++++ DATA FOR THIS TASK

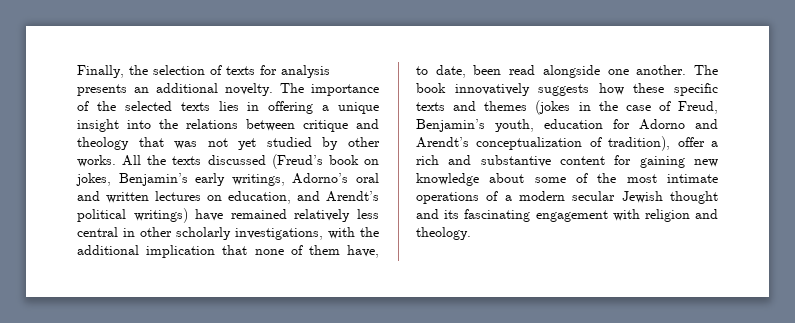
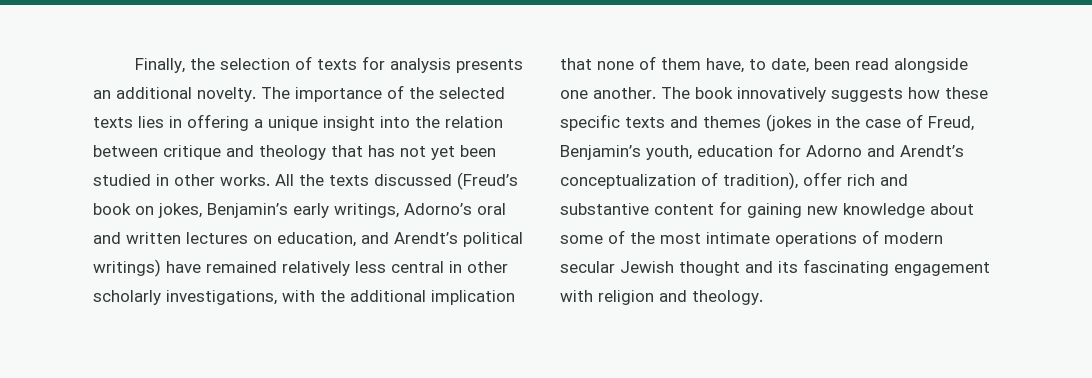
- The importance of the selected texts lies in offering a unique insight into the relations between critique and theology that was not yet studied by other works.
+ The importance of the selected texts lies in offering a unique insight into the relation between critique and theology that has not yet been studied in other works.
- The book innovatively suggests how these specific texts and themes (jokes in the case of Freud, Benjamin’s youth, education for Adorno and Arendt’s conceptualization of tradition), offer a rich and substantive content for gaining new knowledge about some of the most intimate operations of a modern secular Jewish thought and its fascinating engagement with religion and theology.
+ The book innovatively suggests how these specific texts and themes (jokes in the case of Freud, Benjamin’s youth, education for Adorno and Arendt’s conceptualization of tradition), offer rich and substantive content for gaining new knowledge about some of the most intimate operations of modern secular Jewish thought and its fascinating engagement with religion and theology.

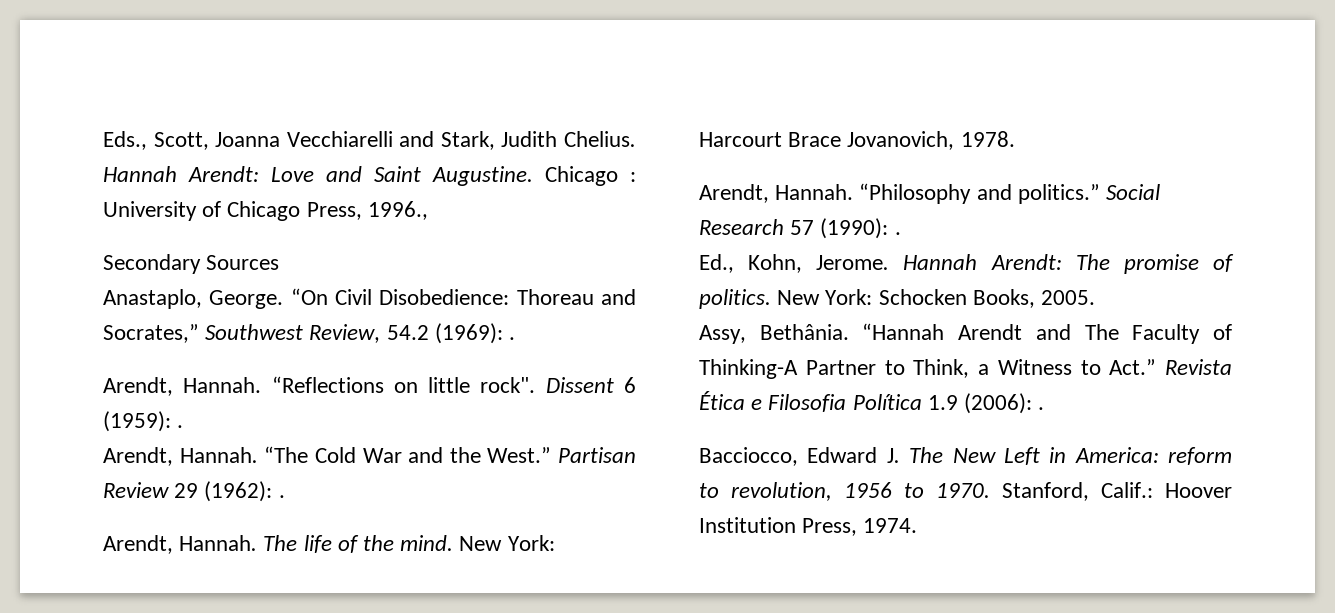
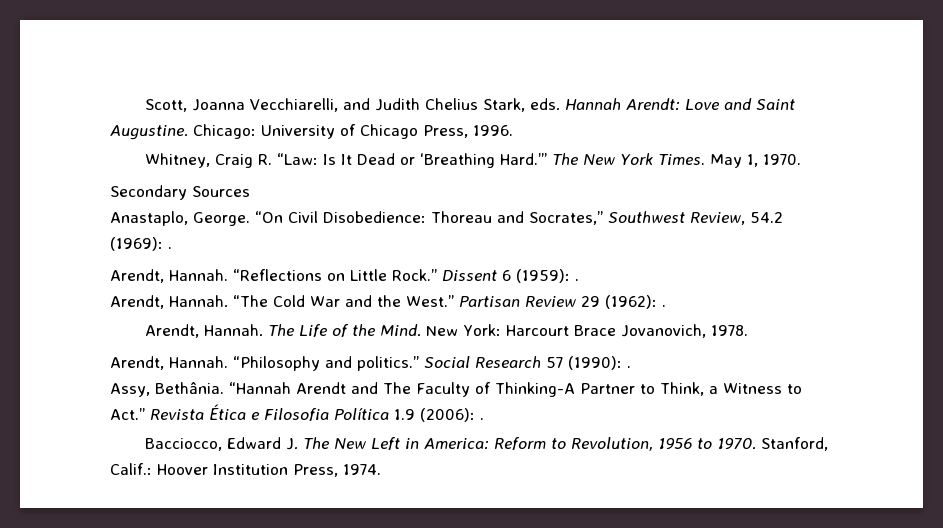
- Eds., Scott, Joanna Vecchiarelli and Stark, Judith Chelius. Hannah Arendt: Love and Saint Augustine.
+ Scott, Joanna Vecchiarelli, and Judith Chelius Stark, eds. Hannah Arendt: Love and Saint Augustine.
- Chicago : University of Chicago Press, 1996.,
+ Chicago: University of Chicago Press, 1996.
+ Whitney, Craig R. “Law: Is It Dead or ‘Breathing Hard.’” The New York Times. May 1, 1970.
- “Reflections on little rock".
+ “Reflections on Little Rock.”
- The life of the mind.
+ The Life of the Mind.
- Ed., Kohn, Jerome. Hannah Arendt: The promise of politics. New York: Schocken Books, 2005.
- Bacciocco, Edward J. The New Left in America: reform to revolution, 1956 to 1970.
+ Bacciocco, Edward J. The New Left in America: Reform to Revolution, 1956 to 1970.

++++++++

Could you copy each line above exactly as written, minus any pictures?

* **SOLUTION TO THIS PROBLEM**:
- The importance of the selected texts lies in offering a unique insight into the relations between critique and theology that was not yet studied by other works.
+ The importance of the selected texts lies in offering a unique insight into the relation between critique and theology that has not yet been studied in other works.
- The book innovatively suggests how these specific texts and themes (jokes in the case of Freud, Benjamin’s youth, education for Adorno and Arendt’s conceptualization of tradition), offer a rich and substantive content for gaining new knowledge about some of the most intimate operations of a modern secular Jewish thought and its fascinating engagement with religion and theology.
+ The book innovatively suggests how these specific texts and themes (jokes in the case of Freud, Benjamin’s youth, education for Adorno and Arendt’s conceptualization of tradition), offer rich and substantive content for gaining new knowledge about some of the most intimate operations of modern secular Jewish thought and its fascinating engagement with religion and theology.

- Eds., Scott, Joanna Vecchiarelli and Stark, Judith Chelius. Hannah Arendt: Love and Saint Augustine.
+ Scott, Joanna Vecchiarelli, and Judith Chelius Stark, eds. Hannah Arendt: Love and Saint Augustine.
- Chicago : University of Chicago Press, 1996.,
+ Chicago: University of Chicago Press, 1996.
+ Whitney, Craig R. “Law: Is It Dead or ‘Breathing Hard.’” The New York Times. May 1, 1970.
- “Reflections on little rock".
+ “Reflections on Little Rock.”
- The life of the mind.
+ The Life of the Mind.
- Ed., Kohn, Jerome. Hannah Arendt: The promise of politics. New York: Schocken Books, 2005.
- Bacciocco, Edward J. The New Left in America: reform to revolution, 1956 to 1970.
+ Bacciocco, Edward J. The New Left in America: Reform to Revolution, 1956 to 1970.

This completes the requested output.